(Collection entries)
[Start of section]

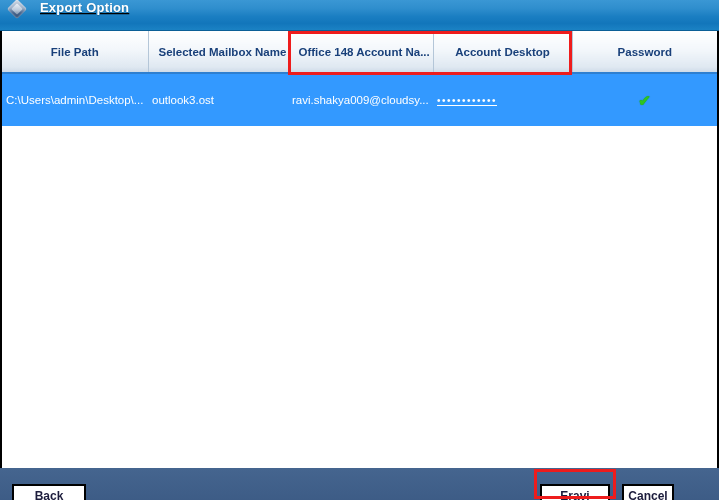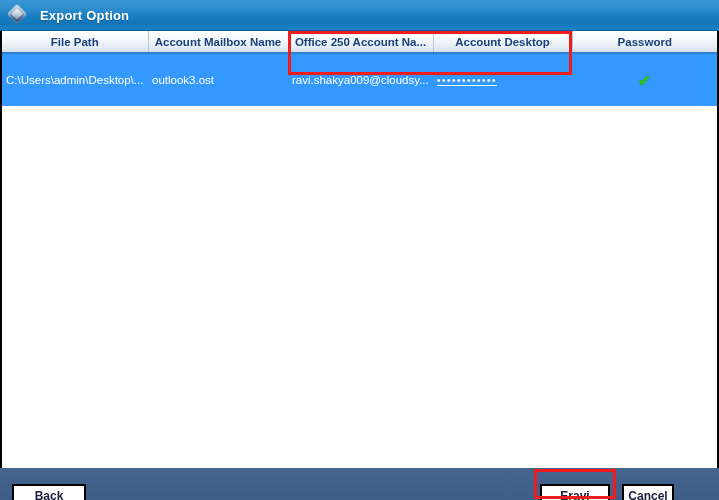"Export Option" .titlebar { align-items: center -> none; text-decoration: none -> underline }
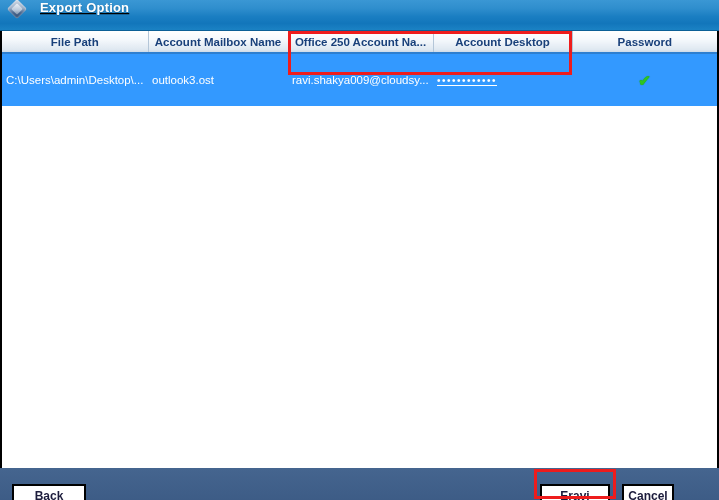"File Path" .grid th { padding: 0 -> 10px }
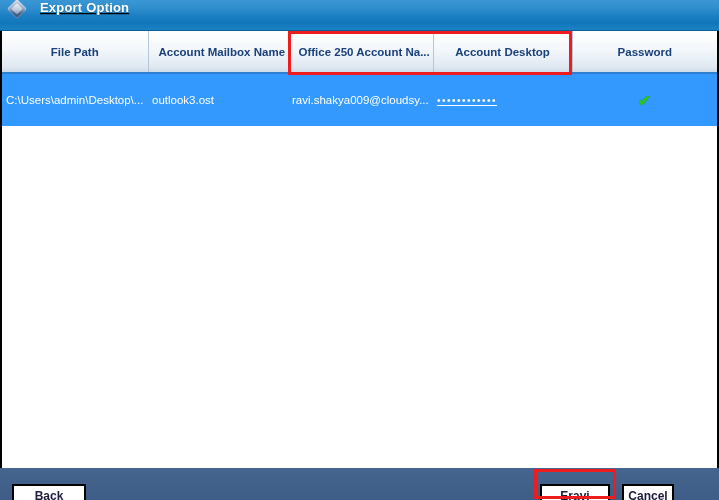"Account Mailbox Name" th { text: Account -> Selected }
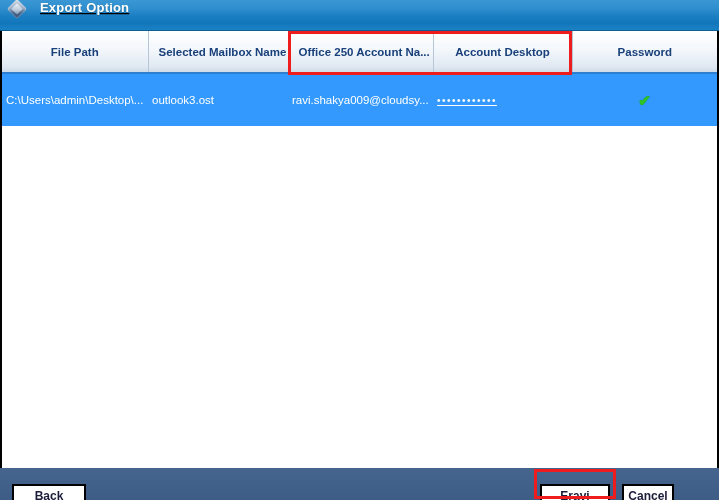"Office 250 Account Na..." th { text: 250 -> 148 }
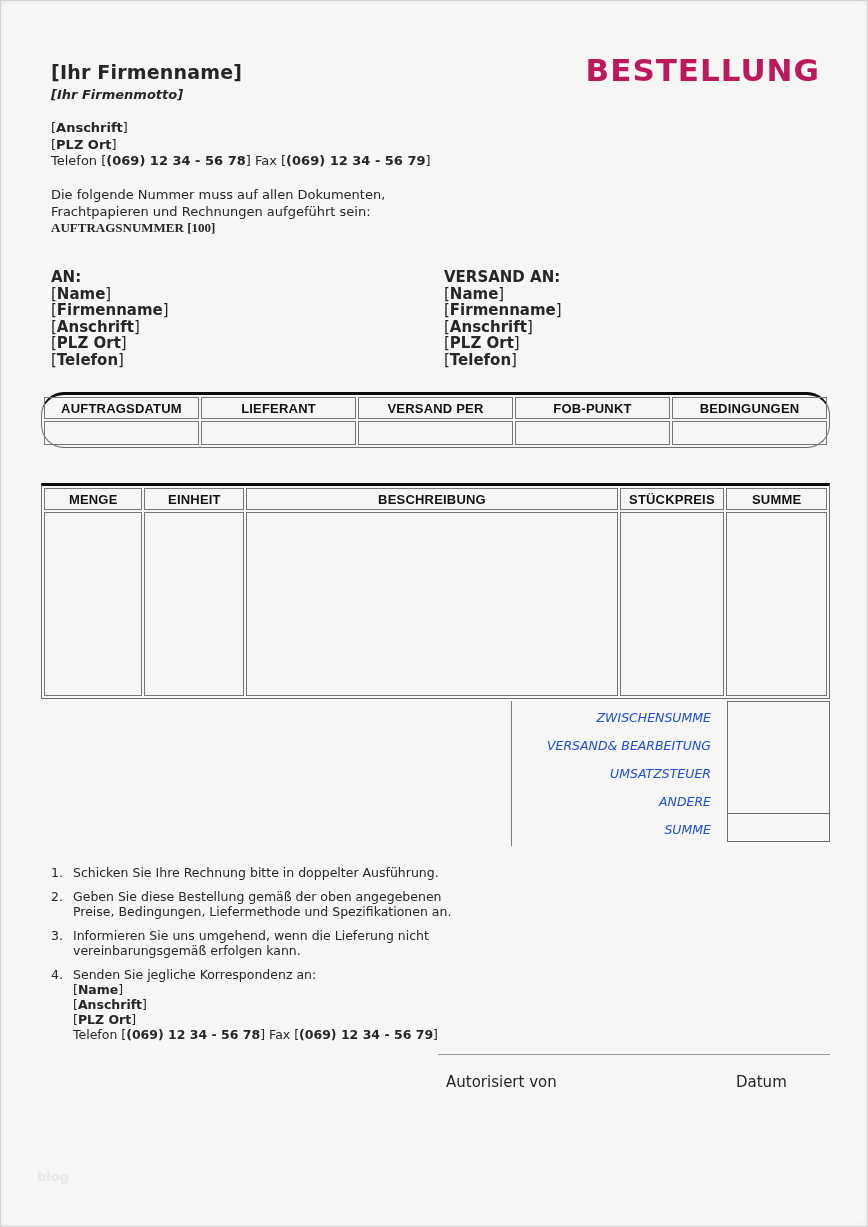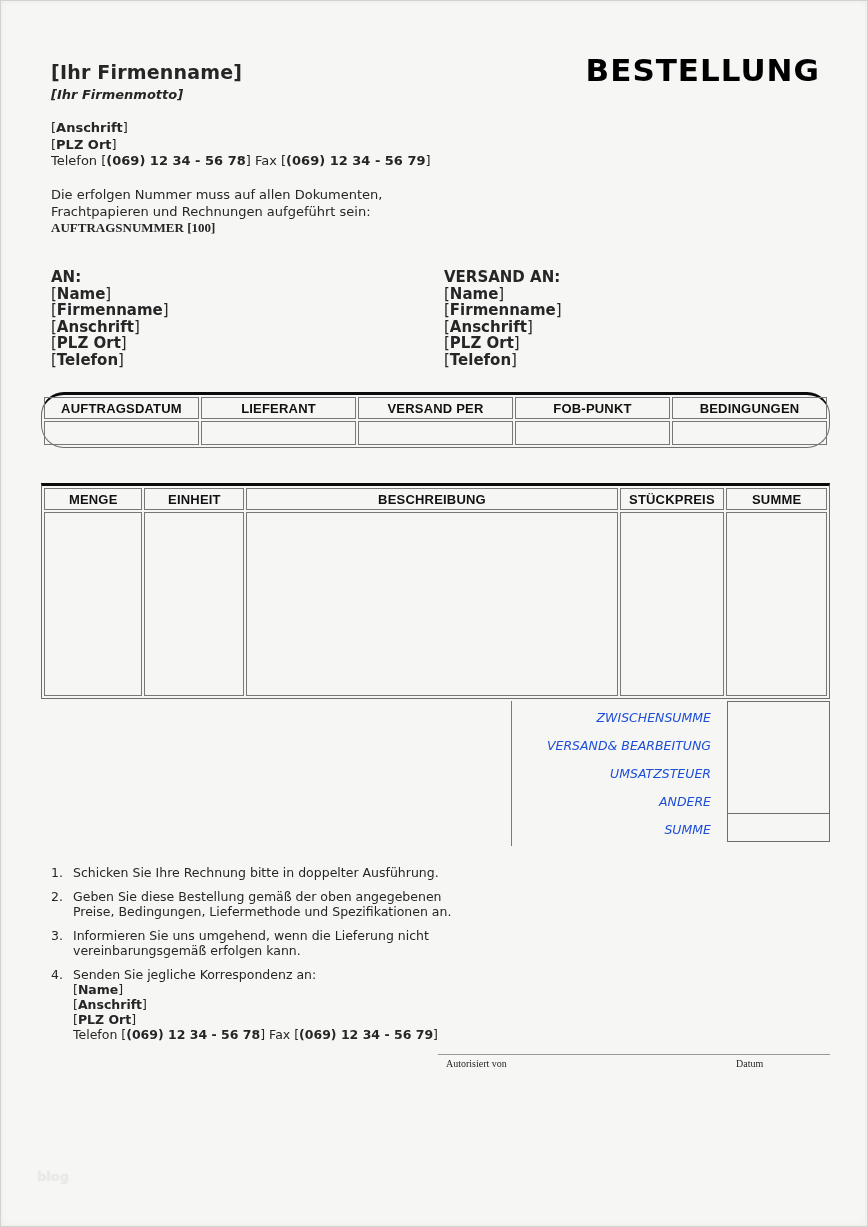"BESTELLUNG" .doc-title { color: #000000 -> #be185d }
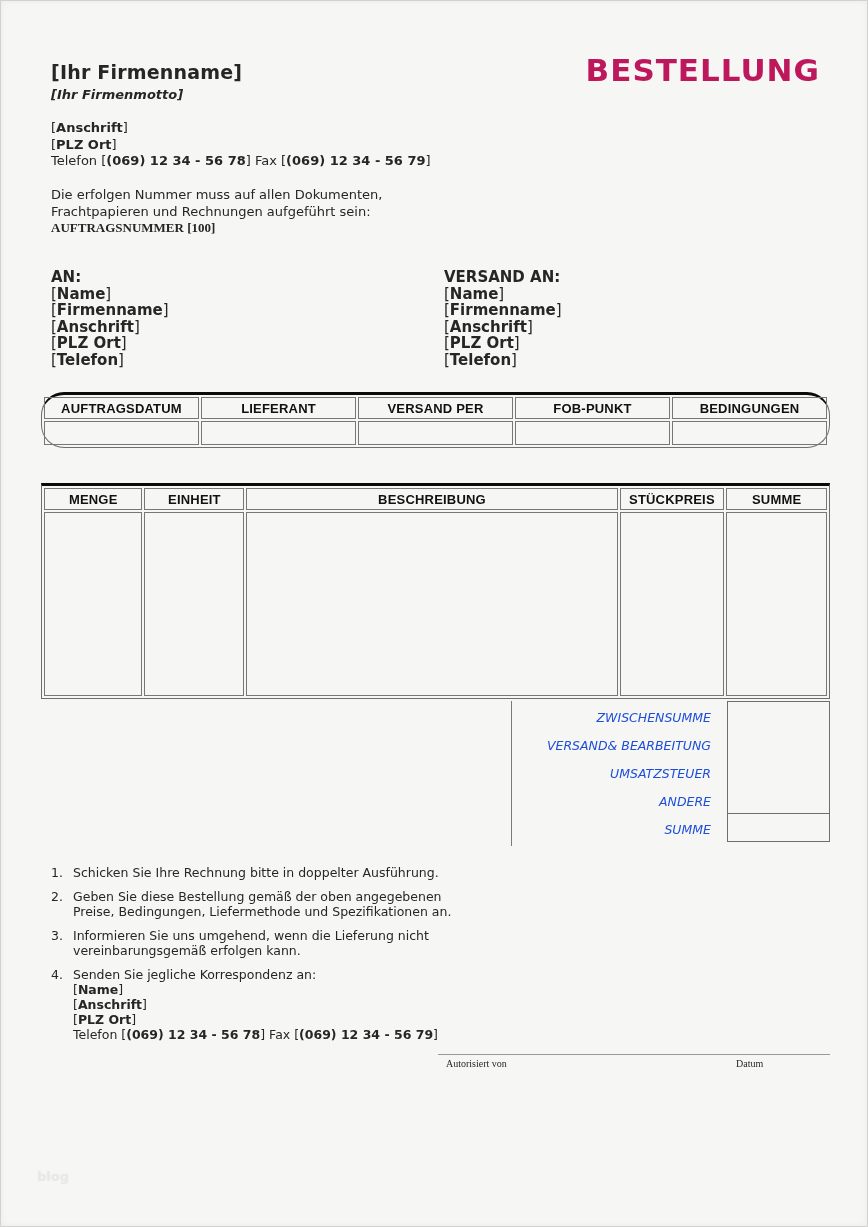"Die erfolgen Nummer muss auf" div { text: erfolgen -> folgende }
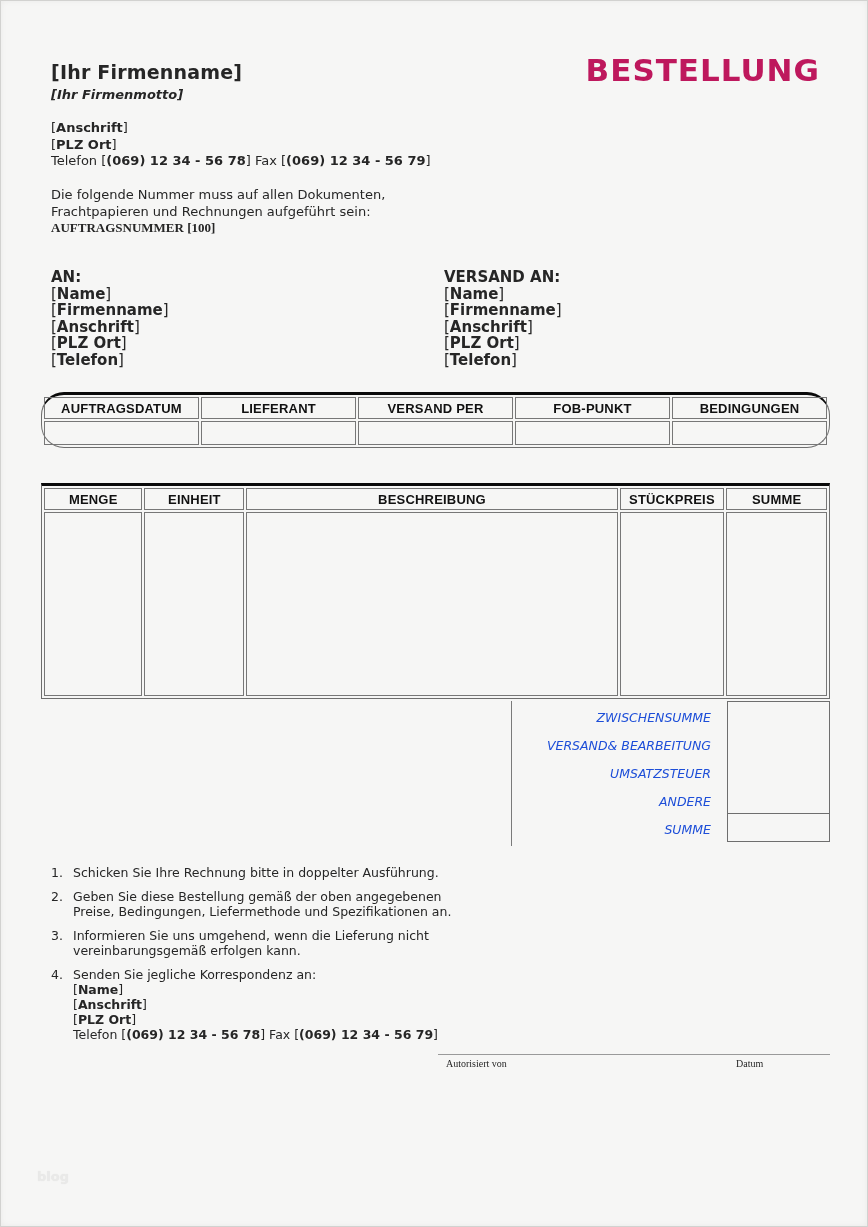"Autorisiert von" .sig-labels { font-family: Liberation Serif, serif -> none; font-size: 10px -> 15px; margin-top: 3px -> 18px }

[End of section]

What you need to do> Quote the records above in full, dropping each picture.

Written response>
"Export Option" .titlebar { align-items: center -> none; text-decoration: none -> underline }
"File Path" .grid th { padding: 0 -> 10px }
"Account Mailbox Name" th { text: Account -> Selected }
"Office 250 Account Na..." th { text: 250 -> 148 }
"BESTELLUNG" .doc-title { color: #000000 -> #be185d }
"Die erfolgen Nummer muss auf" div { text: erfolgen -> folgende }
"Autorisiert von" .sig-labels { font-family: Liberation Serif, serif -> none; font-size: 10px -> 15px; margin-top: 3px -> 18px }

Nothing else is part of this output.